A Daughter Who Succeeded, a Son Who Found Trouble
April 18, 2007 — -- By any measure, they were a quiet unassuming immigrant family living the American dream.
After moving to the United States from South Korea in 1992, Sung and Hyang Cho set up a dry cleaning business near Washington, D.C. The couple lived in a two-story cream-colored town house in the upper-middle-class Sully Station neighborhood of Centreville, Va. And their daughter, Sun-Kyung, who graduated from Princeton in 2004, moved back home while she worked as a State Department contractor.
But that dream was shattered after their son Seung-hui Cho's murderous Monday morning rampage at Virginia Tech University, where authorities believe he killed 32 students and professors before turning his gun on himself.

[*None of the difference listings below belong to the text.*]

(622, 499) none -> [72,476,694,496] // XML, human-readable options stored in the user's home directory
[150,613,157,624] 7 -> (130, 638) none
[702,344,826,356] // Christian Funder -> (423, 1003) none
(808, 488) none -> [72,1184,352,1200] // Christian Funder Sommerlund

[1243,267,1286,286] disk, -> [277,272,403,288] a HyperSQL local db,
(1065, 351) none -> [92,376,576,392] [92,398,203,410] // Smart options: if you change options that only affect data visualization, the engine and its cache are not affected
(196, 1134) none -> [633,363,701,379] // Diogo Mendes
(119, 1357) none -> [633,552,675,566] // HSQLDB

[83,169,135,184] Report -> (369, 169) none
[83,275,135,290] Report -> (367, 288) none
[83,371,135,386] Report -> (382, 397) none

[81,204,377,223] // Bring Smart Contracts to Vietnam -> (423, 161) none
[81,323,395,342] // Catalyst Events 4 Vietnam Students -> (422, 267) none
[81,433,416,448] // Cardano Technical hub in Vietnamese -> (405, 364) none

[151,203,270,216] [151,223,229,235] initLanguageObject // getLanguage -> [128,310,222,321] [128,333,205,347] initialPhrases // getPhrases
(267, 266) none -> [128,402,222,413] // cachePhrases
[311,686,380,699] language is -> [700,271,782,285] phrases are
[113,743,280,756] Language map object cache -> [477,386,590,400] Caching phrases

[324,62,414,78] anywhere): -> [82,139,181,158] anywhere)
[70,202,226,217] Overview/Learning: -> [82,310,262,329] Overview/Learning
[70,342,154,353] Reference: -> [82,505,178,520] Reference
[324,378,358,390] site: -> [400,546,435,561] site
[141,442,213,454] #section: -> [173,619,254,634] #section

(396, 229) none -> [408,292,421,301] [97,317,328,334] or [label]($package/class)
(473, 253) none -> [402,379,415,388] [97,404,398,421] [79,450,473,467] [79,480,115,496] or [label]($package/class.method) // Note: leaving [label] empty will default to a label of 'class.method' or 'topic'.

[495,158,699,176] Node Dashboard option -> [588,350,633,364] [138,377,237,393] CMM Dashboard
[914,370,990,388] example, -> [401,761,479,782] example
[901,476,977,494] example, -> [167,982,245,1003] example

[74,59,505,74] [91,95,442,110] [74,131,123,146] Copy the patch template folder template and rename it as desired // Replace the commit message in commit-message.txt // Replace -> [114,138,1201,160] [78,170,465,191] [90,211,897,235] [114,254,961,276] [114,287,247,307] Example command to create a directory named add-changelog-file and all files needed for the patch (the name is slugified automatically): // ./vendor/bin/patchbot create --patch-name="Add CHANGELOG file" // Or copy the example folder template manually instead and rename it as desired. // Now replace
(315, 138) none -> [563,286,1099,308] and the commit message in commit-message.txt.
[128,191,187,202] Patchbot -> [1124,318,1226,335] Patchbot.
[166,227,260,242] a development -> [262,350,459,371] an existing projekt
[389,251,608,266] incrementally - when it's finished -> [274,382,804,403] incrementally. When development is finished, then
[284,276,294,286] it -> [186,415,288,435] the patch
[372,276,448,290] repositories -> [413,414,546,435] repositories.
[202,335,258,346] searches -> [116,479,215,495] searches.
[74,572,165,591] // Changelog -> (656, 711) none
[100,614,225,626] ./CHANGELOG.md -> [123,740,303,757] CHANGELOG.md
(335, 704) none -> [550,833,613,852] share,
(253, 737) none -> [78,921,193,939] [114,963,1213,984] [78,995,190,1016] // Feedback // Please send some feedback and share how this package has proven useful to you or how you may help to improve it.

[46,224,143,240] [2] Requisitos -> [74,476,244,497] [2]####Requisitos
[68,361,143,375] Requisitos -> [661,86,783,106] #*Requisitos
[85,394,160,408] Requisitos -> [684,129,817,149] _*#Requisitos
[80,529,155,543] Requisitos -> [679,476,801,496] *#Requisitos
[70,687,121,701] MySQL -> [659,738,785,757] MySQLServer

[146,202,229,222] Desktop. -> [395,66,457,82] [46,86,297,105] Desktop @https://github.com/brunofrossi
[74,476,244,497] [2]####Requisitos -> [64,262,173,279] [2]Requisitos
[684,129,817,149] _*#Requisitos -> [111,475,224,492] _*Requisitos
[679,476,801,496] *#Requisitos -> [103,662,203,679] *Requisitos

At the end of that tragic day, FBI agents and state police officers pulled up in six cars and searched the Cho home in Centreville for 90 minutes as officers moved in and out of the house taking pictures. By the time the media swarmed the house yesterday morning, the family was gone, escorted by the police to an undisclosed location. According to a South Korean Embassy official quoted in the Korean media, the couple was hospitalized for shock.
It was every parent's nightmare, magnified a hundred times -- to see a child descend into depression, commit murder and mayhem, and take his own life. For the Chos, it must have been all the more poignant, since their son's path diverged so widely from their daughter's journey.
By anyone's criteria, Sun-Kyung Cho is an accomplished young woman. At Princeton, where she majored in economics, she extended her learning by getting some real-world experience.
Motivated by an interest in observing actual labor conditions in a developing country, she got an internship at the U.S. Embassy in Bangkok during the summer before her senior year. "They were the most amazing three months of my life," Cho told the Princeton Weekly Bulletin upon her return, describing how moving it was for her to see impoverished young Burmese girls making ceramics and garments in factories along the Thai-Burmese border.
She also wrote for the campus newspaper, The Daily Princetonian, contributing at least two articles, one of which was about sweatshop labor.
Cho currently works as a contractor at the State Department. A colleague in her office told ABCNEWS.com that Cho is taking an undefined leave of absence to cope with the tragedy.
Sung Cho, 61, and Hyang Cho, 56, kept a low profile in the small town, attending services at the Korean Presbyterian Church and planting lettuce in the backyard of their home.
They've come a long way from their days in poverty in a suburb of Seoul, according to their former landlord Lim Bong-ae. Back then, the couple lived in a rented basement apartment, which is usually the cheapest unit in an apartment building, he told a Korean newspaper.
The couple ran a used bookstore, Seung-hui's grandfather told another Korean newspaper. When relatives invited the family to the United States, he said they jumped at the chance to "provide better education for the children."
The unnamed grandfather was shocked at his family's connection to the massacre. "My grandson Seung-hui was very shy. I can't believe he did such a thing," he told the paper.
When Seung-hui was in first grade, attending Shinchang Elementary, the family moved, first settling in Detroit. They soon relocated to Virginia and eventually bought the three-bedroom house in Centreville for $145,000 in 1997.